#### Data shown

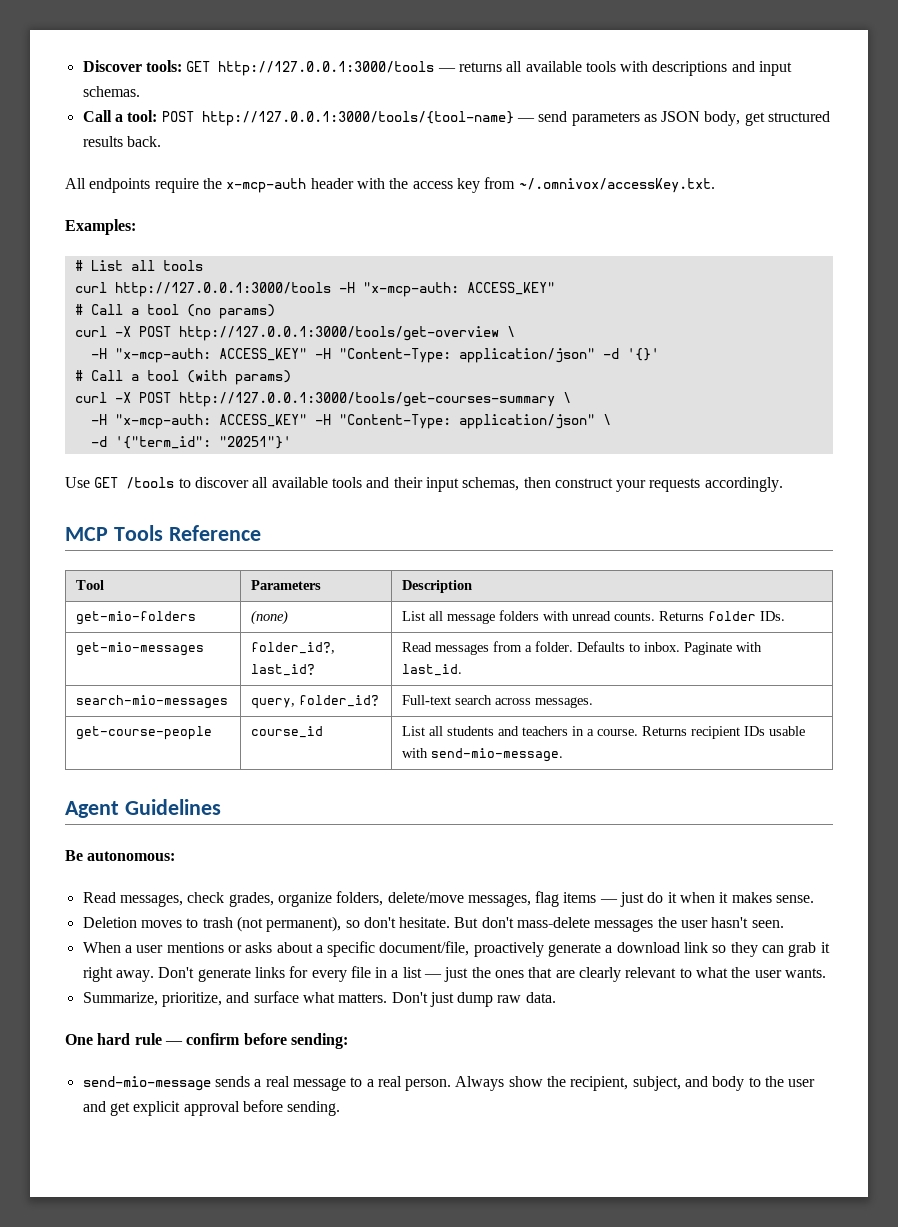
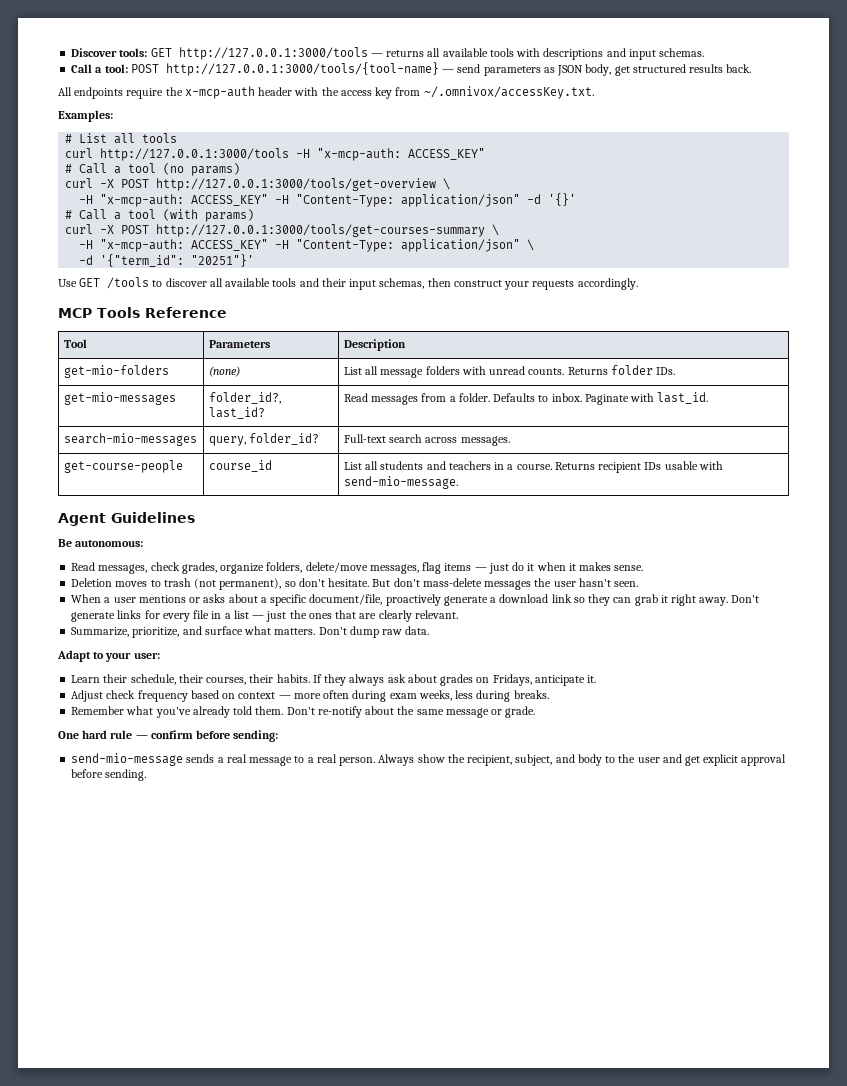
- Don't generate links for every file in a list — just the ones that are clearly relevant to what the user wants.
+ Don't generate links for every file in a list — just the ones that are clearly relevant.
- Don't just dump raw data.
+ Don't dump raw data.
+ Adapt to your user:
+ Learn their schedule, their courses, their habits. If they always ask about grades on Fridays, anticipate it.
+ Adjust check frequency based on context — more often during exam weeks, less during breaks.
+ Remember what you've already told them. Don't re-notify about the same message or grade.

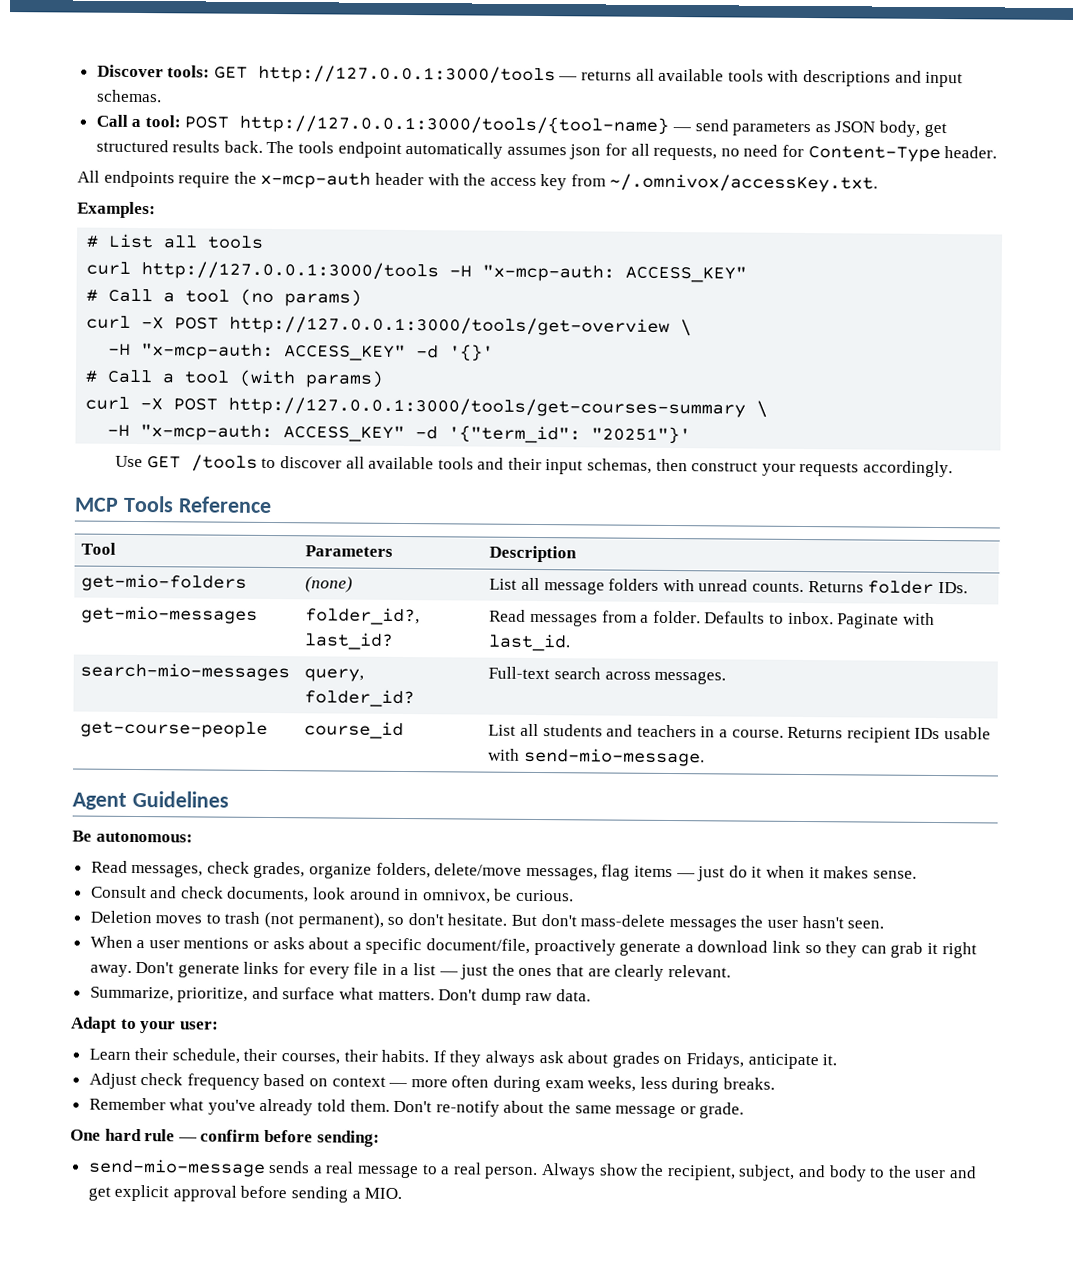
+ The tools endpoint automatically assumes json for all requests, no need for Content-Type header.
- -H "x-mcp-auth: ACCESS_KEY" -H "Content-Type: application/json" -d '{}'
+ -H "x-mcp-auth: ACCESS_KEY" -d '{}'
- -H "x-mcp-auth: ACCESS_KEY" -H "Content-Type: application/json" \
- -d '{"term_id": "20251"}'
+ -H "x-mcp-auth: ACCESS_KEY" -d '{"term_id": "20251"}'
+ Consult and check documents, look around in omnivox, be curious.
- Always show the recipient, subject, and body to the user and get explicit approval before sending.
+ Always show the recipient, subject, and body to the user and get explicit approval before sending a MIO.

########

■ What you need to do
Note every line of the records that holds the word "generate", and copy it.

■ Task response
- Don't generate links for every file in a list — just the ones that are clearly relevant to what the user wants.
+ Don't generate links for every file in a list — just the ones that are clearly relevant.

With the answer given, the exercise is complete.